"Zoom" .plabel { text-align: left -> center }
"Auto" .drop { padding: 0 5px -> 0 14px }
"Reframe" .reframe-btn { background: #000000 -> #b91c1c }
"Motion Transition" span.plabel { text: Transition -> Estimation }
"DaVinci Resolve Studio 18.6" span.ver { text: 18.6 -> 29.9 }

...

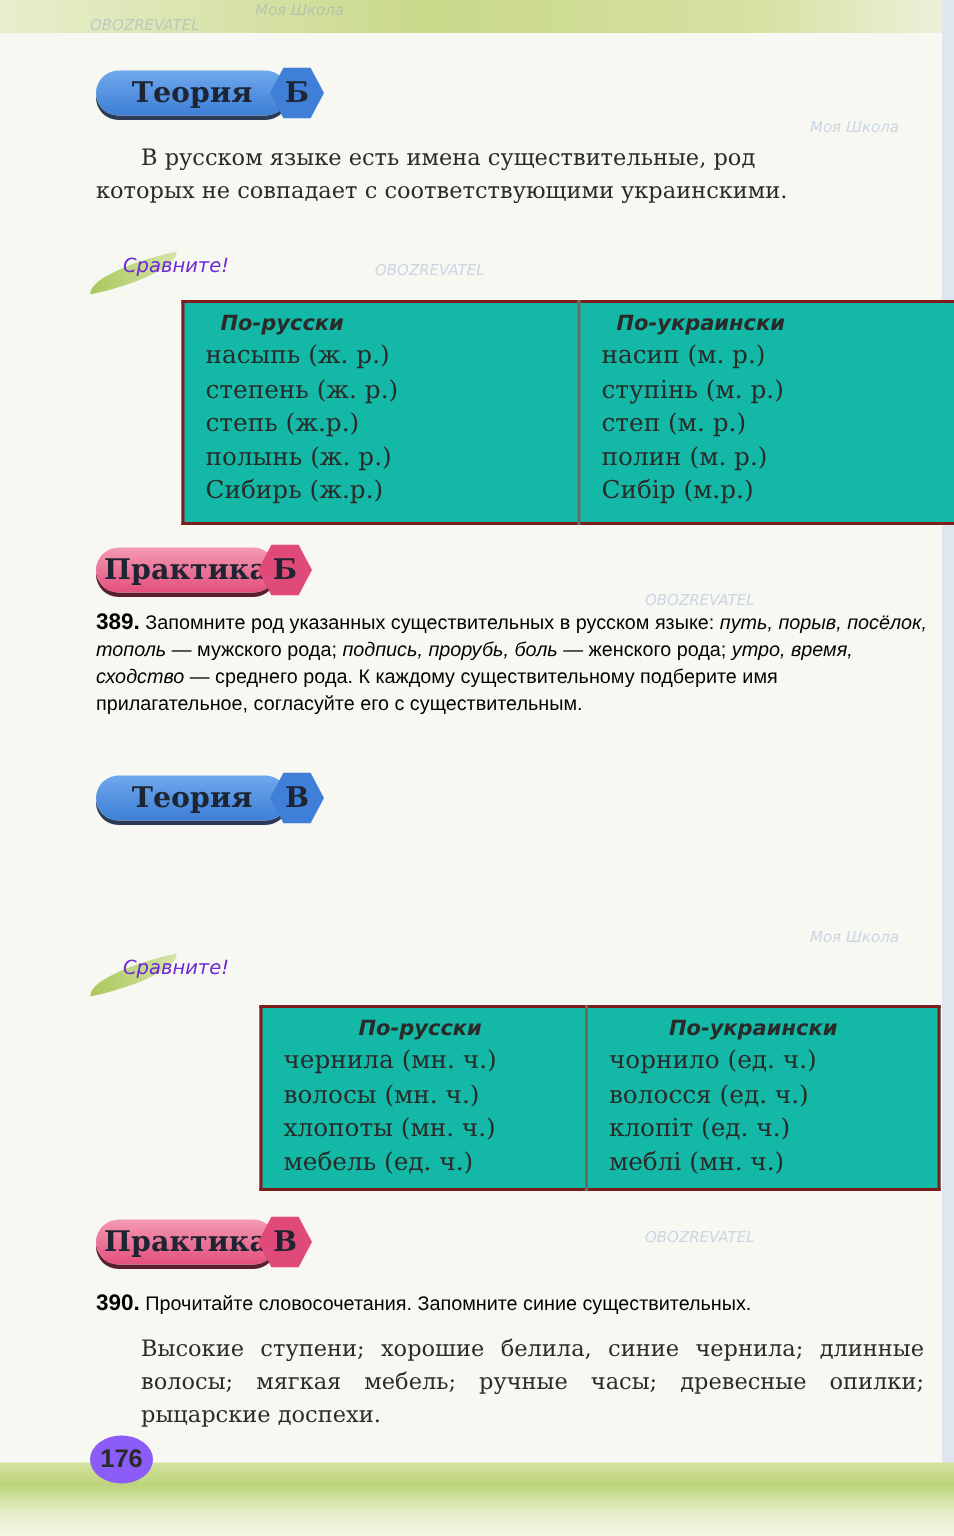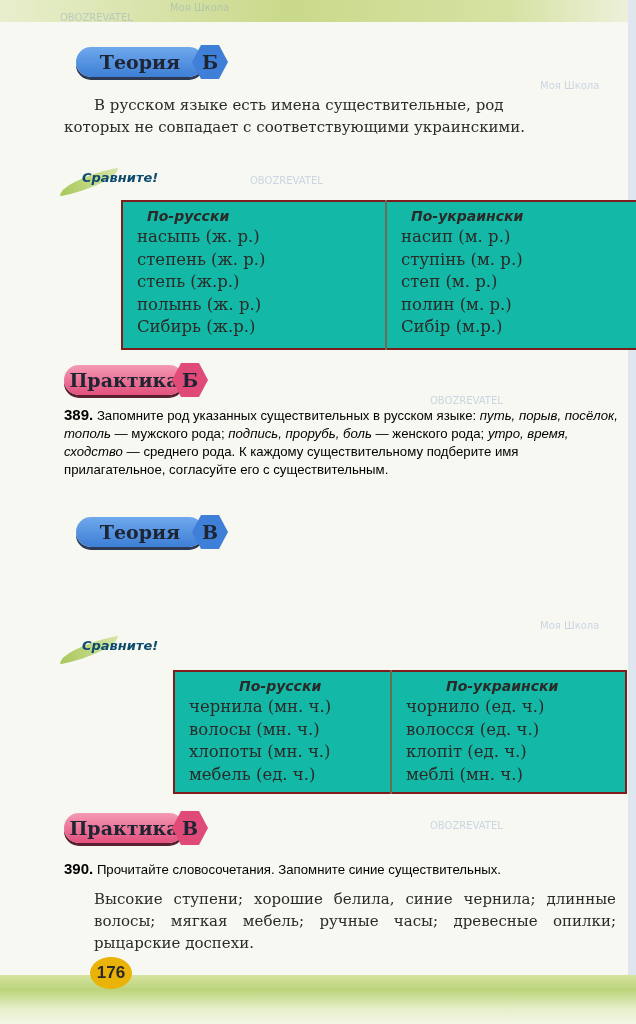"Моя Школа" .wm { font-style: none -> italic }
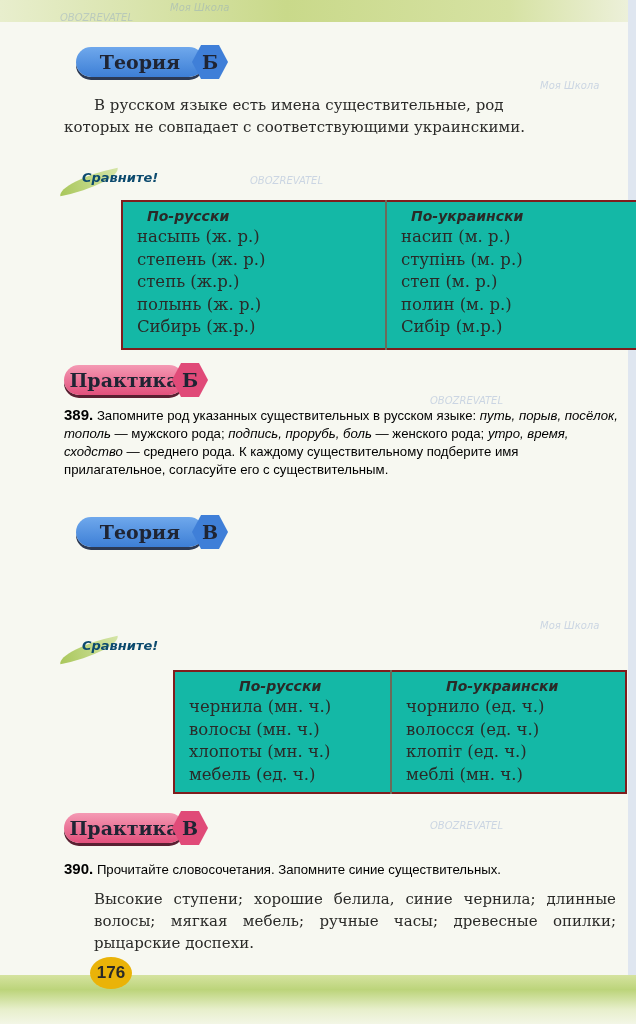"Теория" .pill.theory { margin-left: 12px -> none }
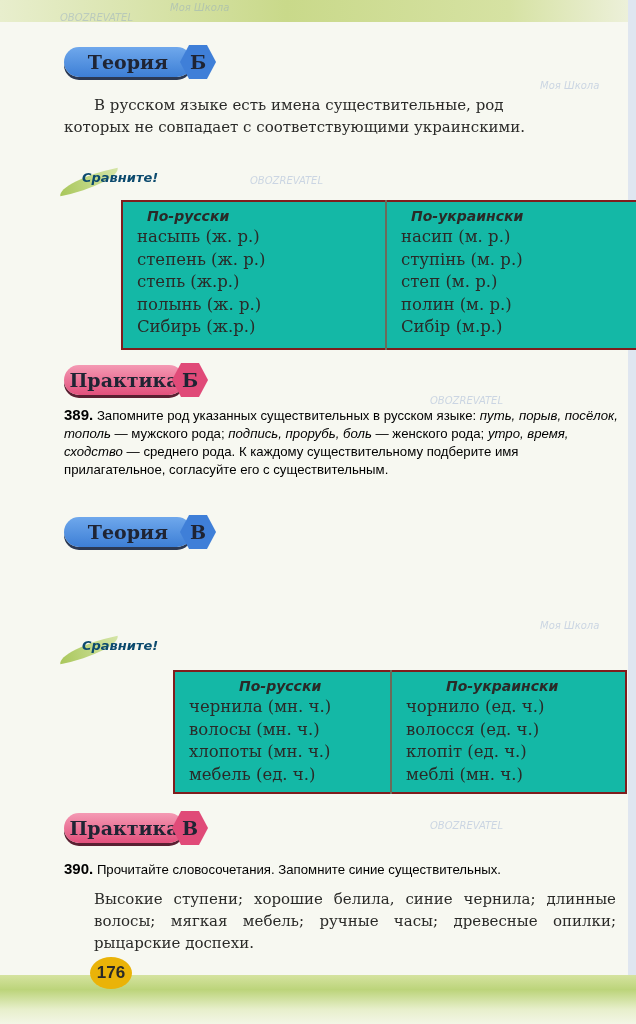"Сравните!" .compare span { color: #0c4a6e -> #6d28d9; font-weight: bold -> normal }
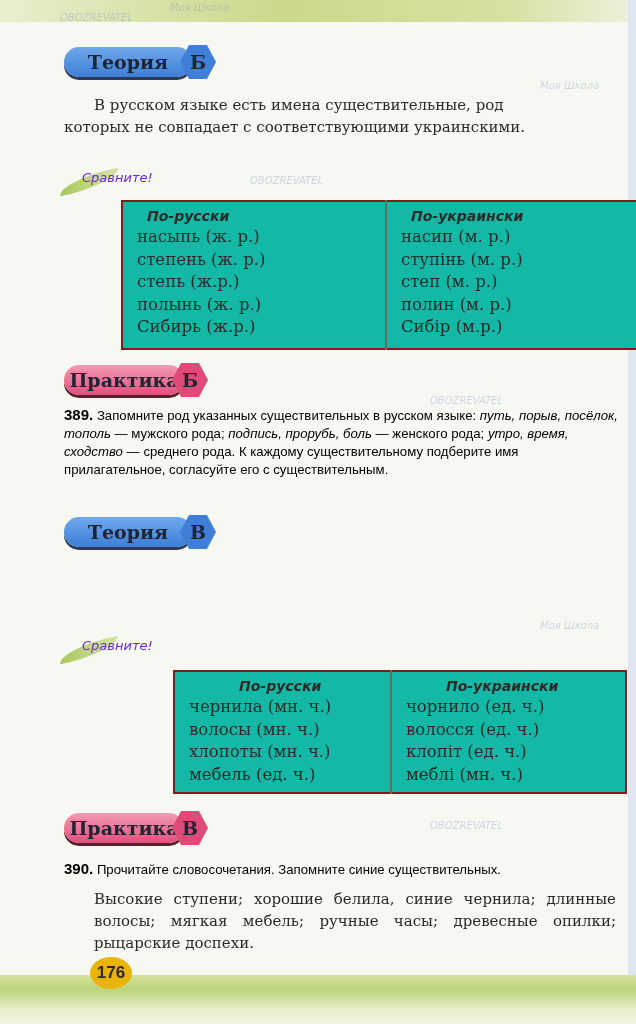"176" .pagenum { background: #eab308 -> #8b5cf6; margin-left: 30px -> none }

* [ABOUT THIS EXERCISE]
Copy range, inclusive: the line holding "text-align: left ->" to the line holding "text: 18.6 ->". Reproduce exactly those lines of the records above and no others.

* [ANSWER BOX]
"Zoom" .plabel { text-align: left -> center }
"Auto" .drop { padding: 0 5px -> 0 14px }
"Reframe" .reframe-btn { background: #000000 -> #b91c1c }
"Motion Transition" span.plabel { text: Transition -> Estimation }
"DaVinci Resolve Studio 18.6" span.ver { text: 18.6 -> 29.9 }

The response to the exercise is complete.